J'ai rarement eu la nausée en lisant un livre et pourtant, j'ai souvent eu sous les yeux les descriptions de scènes à la limite du supportable. On sait de quoi les nazis et les fascistes étaient capables. Mais ici, il ne s'agit pas de scènes à grand spectacle ou de raconter l'horreur encore une fois. Non. Il s'agit du comportement de gens ordinaires, dans l'Italie fasciste. Et surtout, point central de ce livre, de l'attitude du Vatican et de l'Eglise catholique. Avec deux figures qui s'opposent, celles de Pie XI et de son successeur Pie XII. Rosetta Loy, à l'aide de recherches méthodiques dans les archives met à nue les hypocrisies, les contradictions, les connivences destinées à servir des ambitions politiques et des prises de pouvoir. Et se demande ce qui se serait passé sans le décès de Pie Xi qui avait chargé un trio de jésuites de lui préparer la matière à une encyclique sur le racisme et le nationalisme... que son successeur s'est dépêché d'enterrer. "Nul est en mesure de dire aujourd'hui de quelle manière ni jusqu'à quel point l'encyclique Humani Generis Unitas aurait pu changer le destin de millions de Juifs. Mais elle aurait sans doute posé à la conscience de près de cent millions de catholiques européens un problème qu'ils auraient eu beaucoup de mal à éluder".

La force du livre de Rosetta Loy c'est ce retour sur les souvenirs à hauteur d'enfant avec, en point de mire, la figure de Madame Della Seta, sa voisine, le goût des petits plats qu'elle cuisinait parfois pour eux. Et puis l'ombre de la famille Levi, les brimades dont elle n'avait pas pris conscience à l'époque en voyant son copain Giorgio Levi monter les escaliers son vélo sur l'épaule parce que la concierge de l'immeuble tenait à l'application stricte des règles : pas d'ascenseur pour les juifs. Ce n'est que plus tard qu'elle fera le lien. Alors ce qu'elle nous donne à voir avec ce livre c'est comment chacun, en ne résistant pas formellement, et même sans en avoir conscience, cautionne et participe à l'engrenage fatal. Ne pas dire non, c'est dire oui.

"'Discriminer sans persécuter'. Comme le fil est subtil pour séparer les hommes entre les bons et les méchants. Entre les innocents et les coupables. Si d'autres veulent ensuite les "persécuter", c'est eux, les bourreaux, que ça regarde.
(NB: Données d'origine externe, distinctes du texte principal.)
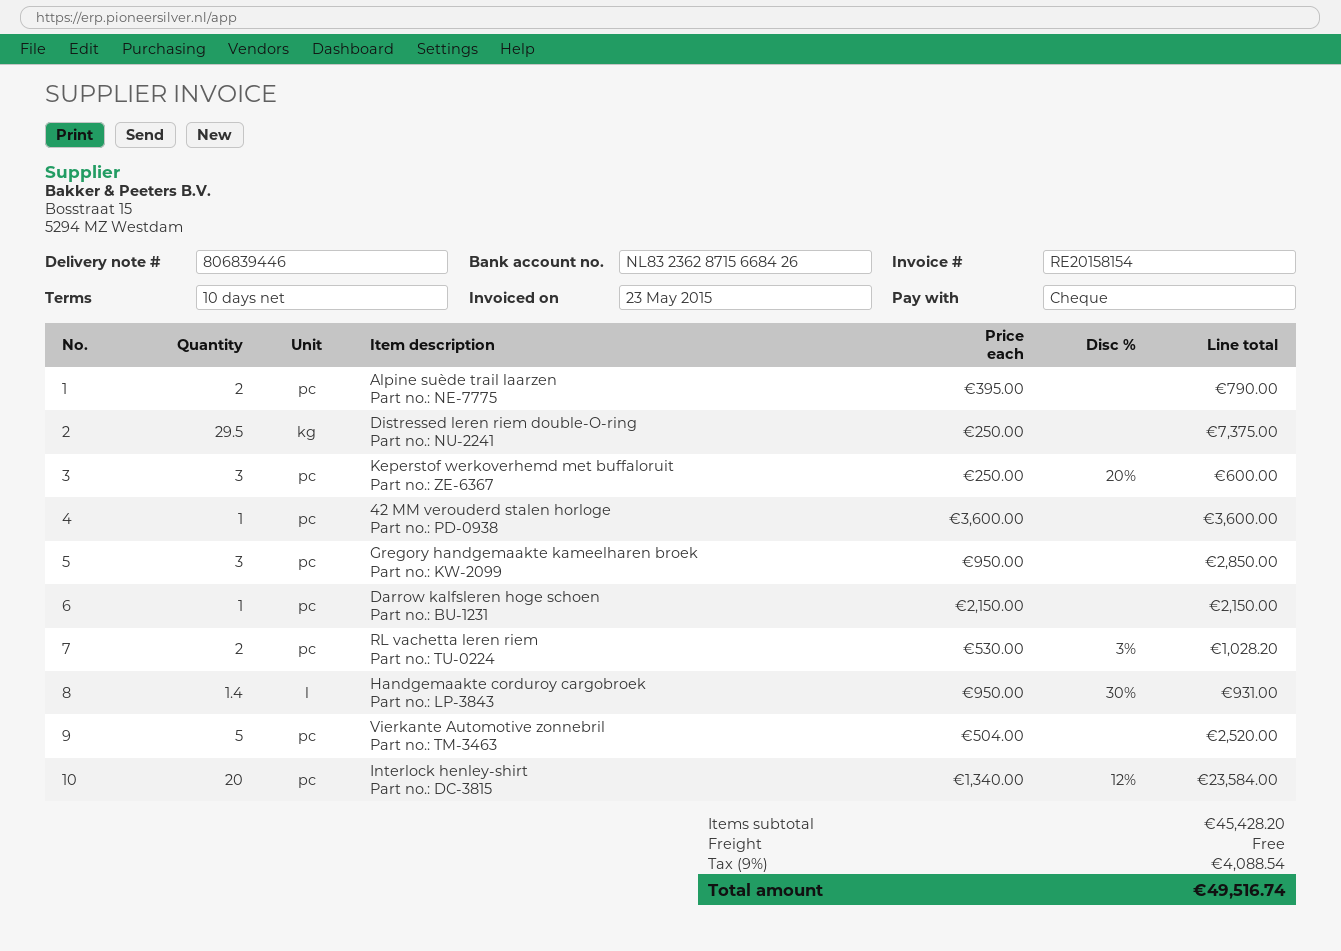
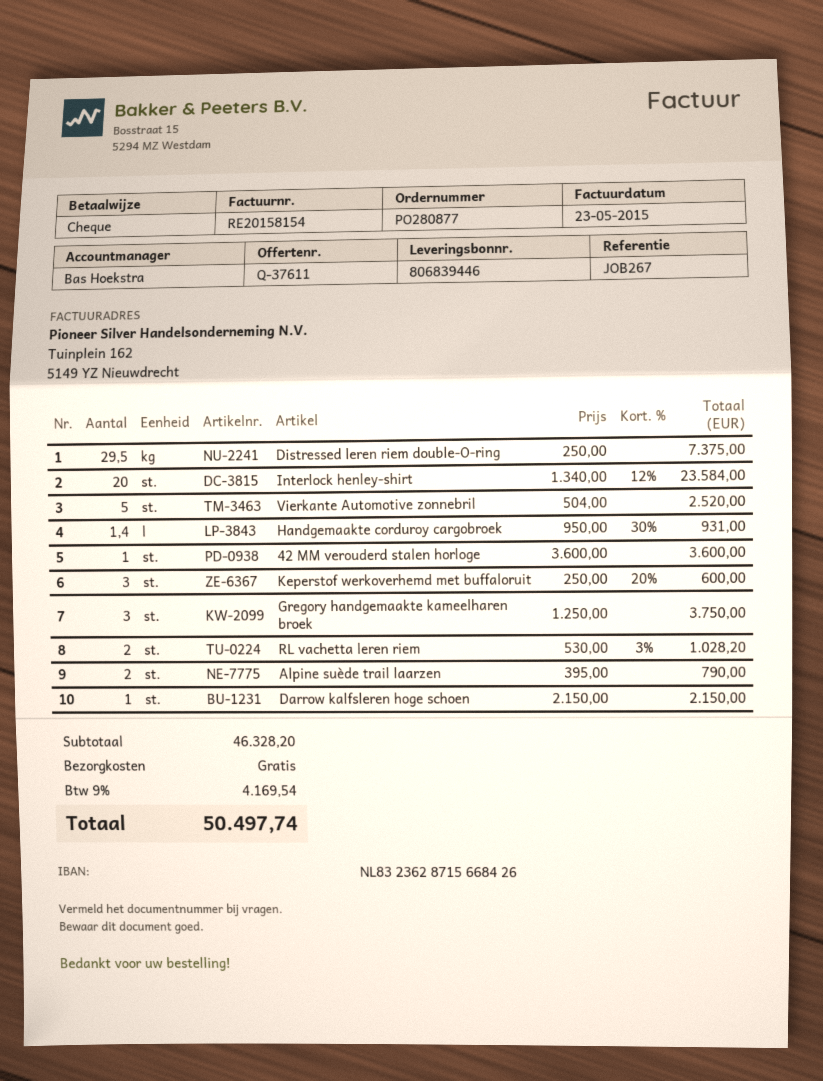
Gregory handgemaakte kameelharen broek: 3 x 950.00 = 2850.00 -> 3 x 1250.00 = 3750.00
subtotal: 45428.20 -> 46328.20
tax: 9% = 4088.54 -> 9% = 4169.54
total: 49516.74 -> 50497.74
Ponce Pilate ne s'était-il pas lavé les mains, montrant ainsi qu'il était innocent de la mort du Christ ?"

Un livre choc, essentiel. Un livre qui m'a profondément dérangée malgré tout ce que je savais déjà. Un travail impressionnant de justesse et de précision, remarquable dans sa volonté d'éclairer et son constant souci d'équilibre. A lire absolument.
Lien : http://www.motspourmots.fr/2..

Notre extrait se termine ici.